Give again, word for word, each line below starting at the one that contains "- If considerable" and ending at the one that contains "31st Dec, 2020.".

"""

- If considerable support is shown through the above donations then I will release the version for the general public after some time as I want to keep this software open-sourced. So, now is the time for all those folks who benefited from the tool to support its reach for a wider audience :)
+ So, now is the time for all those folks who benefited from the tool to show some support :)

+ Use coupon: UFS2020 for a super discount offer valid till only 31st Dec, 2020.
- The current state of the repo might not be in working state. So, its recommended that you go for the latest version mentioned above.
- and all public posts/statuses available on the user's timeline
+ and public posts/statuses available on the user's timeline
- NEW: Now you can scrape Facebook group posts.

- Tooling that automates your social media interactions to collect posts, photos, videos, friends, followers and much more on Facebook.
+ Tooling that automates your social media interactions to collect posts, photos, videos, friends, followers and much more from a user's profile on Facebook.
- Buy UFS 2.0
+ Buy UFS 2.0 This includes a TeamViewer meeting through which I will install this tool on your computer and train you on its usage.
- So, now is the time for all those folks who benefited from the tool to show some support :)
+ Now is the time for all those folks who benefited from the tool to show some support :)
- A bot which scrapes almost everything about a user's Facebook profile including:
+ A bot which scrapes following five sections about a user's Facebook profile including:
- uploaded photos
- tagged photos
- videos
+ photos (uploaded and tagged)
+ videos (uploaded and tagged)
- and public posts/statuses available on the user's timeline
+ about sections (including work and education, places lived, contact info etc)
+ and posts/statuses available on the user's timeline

"""
"""

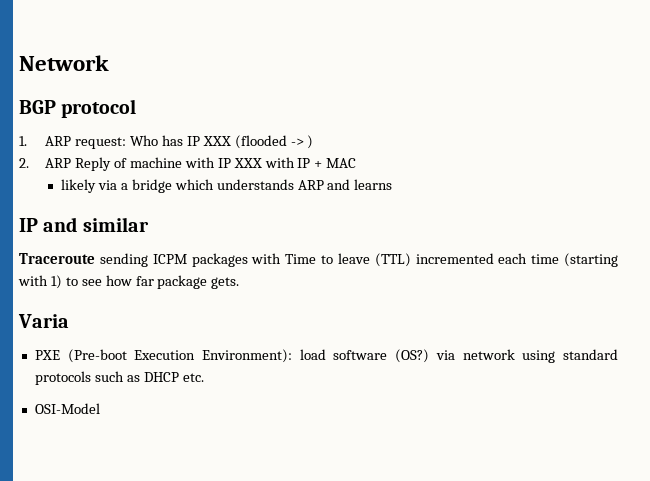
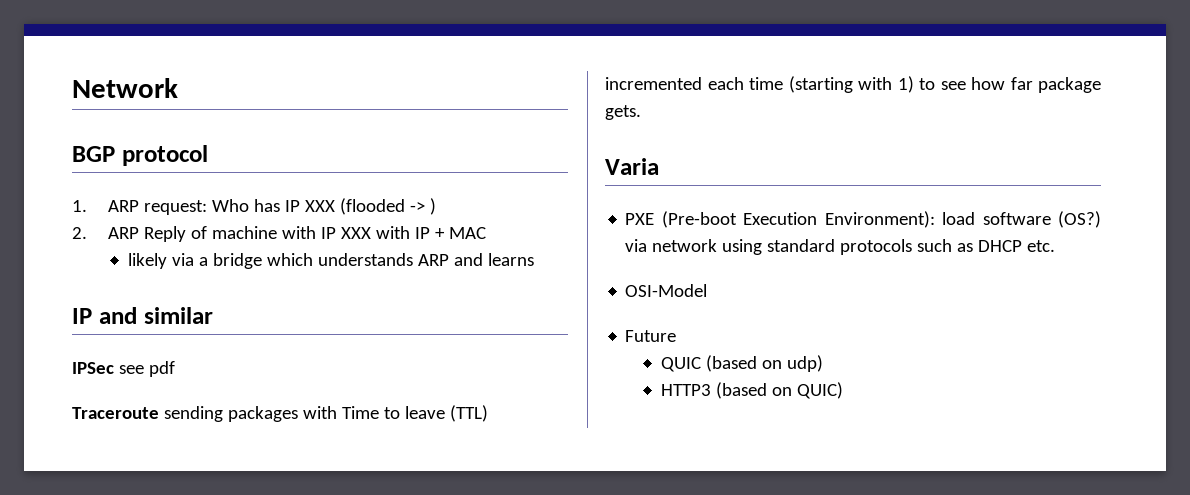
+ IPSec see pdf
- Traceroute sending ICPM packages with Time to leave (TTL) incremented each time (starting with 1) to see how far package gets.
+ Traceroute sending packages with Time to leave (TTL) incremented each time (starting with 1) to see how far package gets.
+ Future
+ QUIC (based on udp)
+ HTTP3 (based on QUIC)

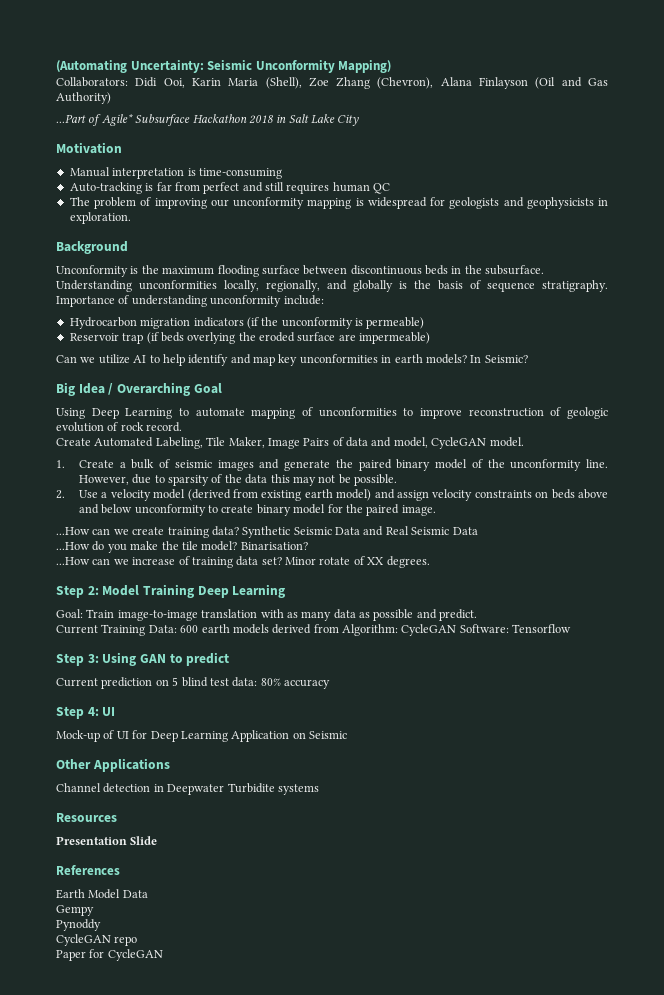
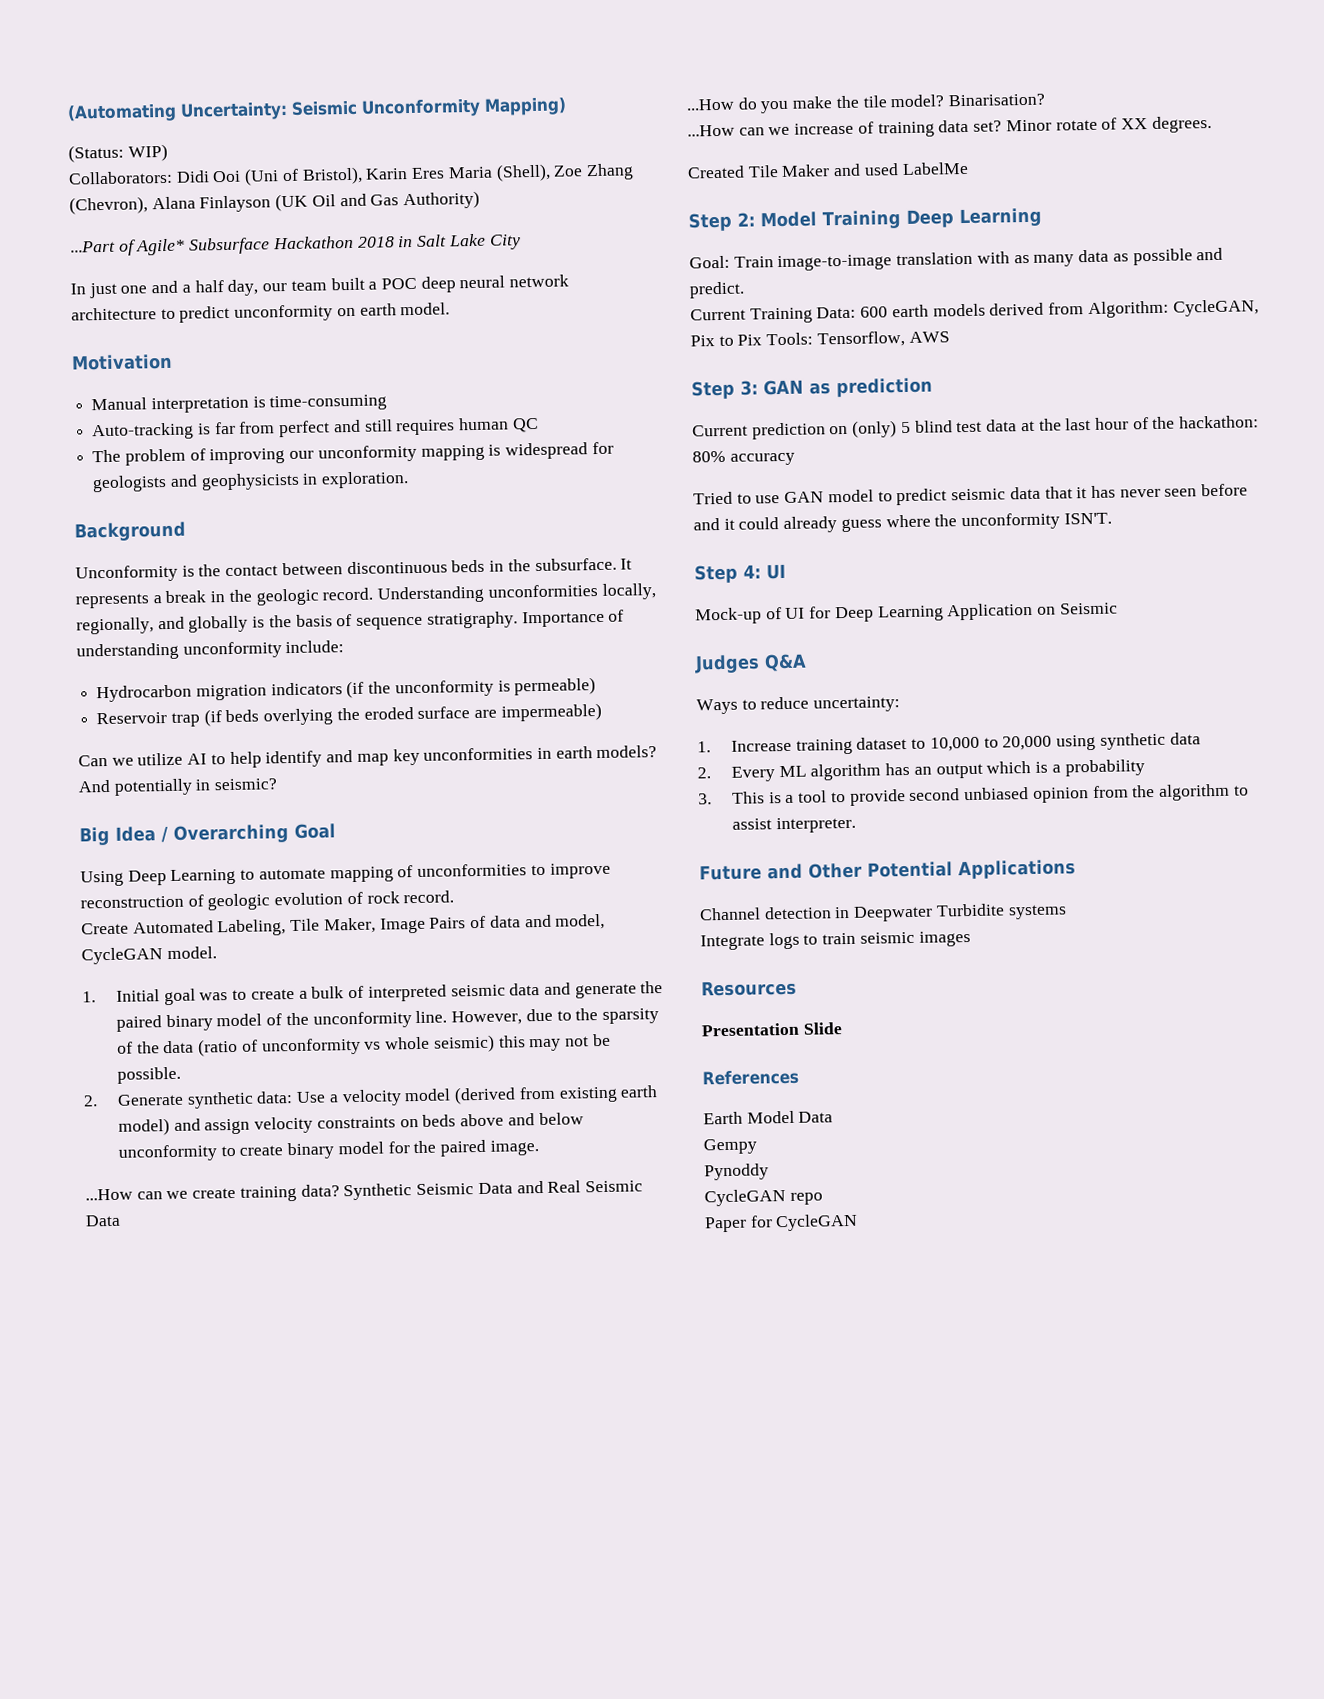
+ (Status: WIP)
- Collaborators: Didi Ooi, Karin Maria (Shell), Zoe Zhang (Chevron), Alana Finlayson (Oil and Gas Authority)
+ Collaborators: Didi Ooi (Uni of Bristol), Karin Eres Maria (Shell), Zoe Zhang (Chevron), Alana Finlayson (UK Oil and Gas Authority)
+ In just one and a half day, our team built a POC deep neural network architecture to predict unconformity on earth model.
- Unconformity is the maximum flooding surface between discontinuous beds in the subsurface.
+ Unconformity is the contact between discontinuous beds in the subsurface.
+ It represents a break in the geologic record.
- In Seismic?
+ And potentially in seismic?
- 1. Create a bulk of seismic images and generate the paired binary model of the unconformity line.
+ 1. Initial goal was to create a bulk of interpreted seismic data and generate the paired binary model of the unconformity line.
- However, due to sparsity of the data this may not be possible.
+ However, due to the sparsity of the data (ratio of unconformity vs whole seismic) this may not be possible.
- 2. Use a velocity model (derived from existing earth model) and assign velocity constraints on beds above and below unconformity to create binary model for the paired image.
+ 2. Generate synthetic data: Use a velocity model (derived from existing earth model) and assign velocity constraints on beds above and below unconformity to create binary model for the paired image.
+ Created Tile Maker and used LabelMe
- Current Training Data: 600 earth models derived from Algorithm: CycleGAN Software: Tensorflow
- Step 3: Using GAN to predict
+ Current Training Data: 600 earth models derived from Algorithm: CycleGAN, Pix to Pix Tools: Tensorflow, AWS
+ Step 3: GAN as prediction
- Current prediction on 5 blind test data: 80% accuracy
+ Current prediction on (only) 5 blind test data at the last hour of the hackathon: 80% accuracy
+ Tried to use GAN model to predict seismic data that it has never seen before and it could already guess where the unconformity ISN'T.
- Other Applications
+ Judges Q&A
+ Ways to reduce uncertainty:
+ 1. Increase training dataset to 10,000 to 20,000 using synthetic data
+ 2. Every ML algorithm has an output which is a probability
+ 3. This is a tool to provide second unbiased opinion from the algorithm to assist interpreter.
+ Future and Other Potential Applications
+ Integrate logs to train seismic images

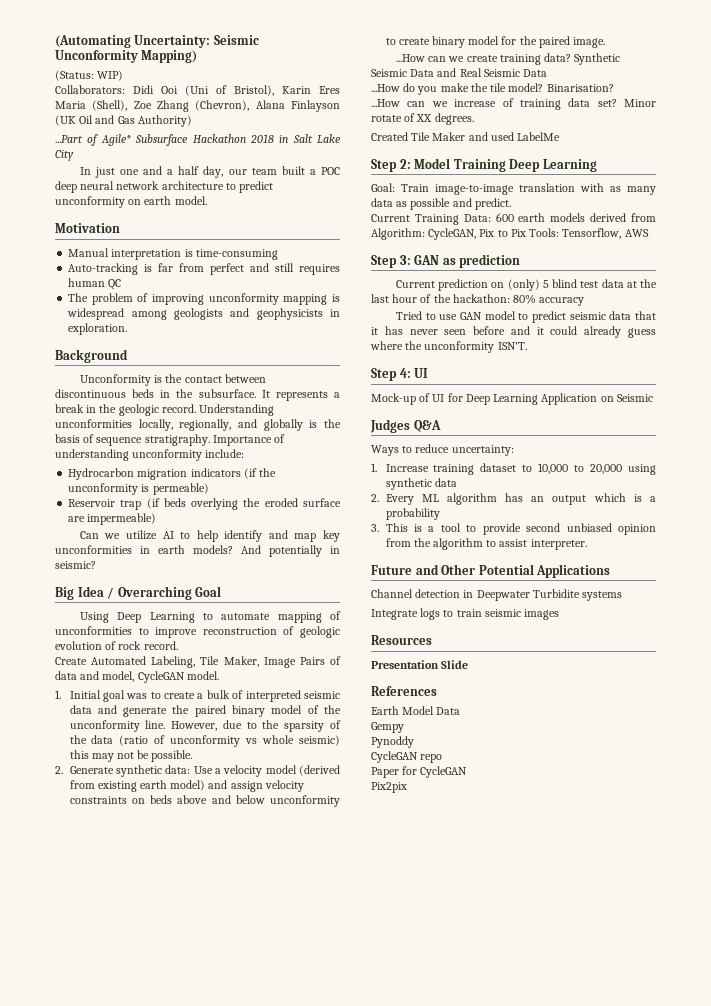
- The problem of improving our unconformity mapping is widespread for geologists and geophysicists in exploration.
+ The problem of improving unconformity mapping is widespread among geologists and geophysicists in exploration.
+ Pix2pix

"""

§ Task output:
- If considerable support is shown through the above donations then I will release the version for the general public after some time as I want to keep this software open-sourced. So, now is the time for all those folks who benefited from the tool to support its reach for a wider audience :)
+ So, now is the time for all those folks who benefited from the tool to show some support :)

+ Use coupon: UFS2020 for a super discount offer valid till only 31st Dec, 2020.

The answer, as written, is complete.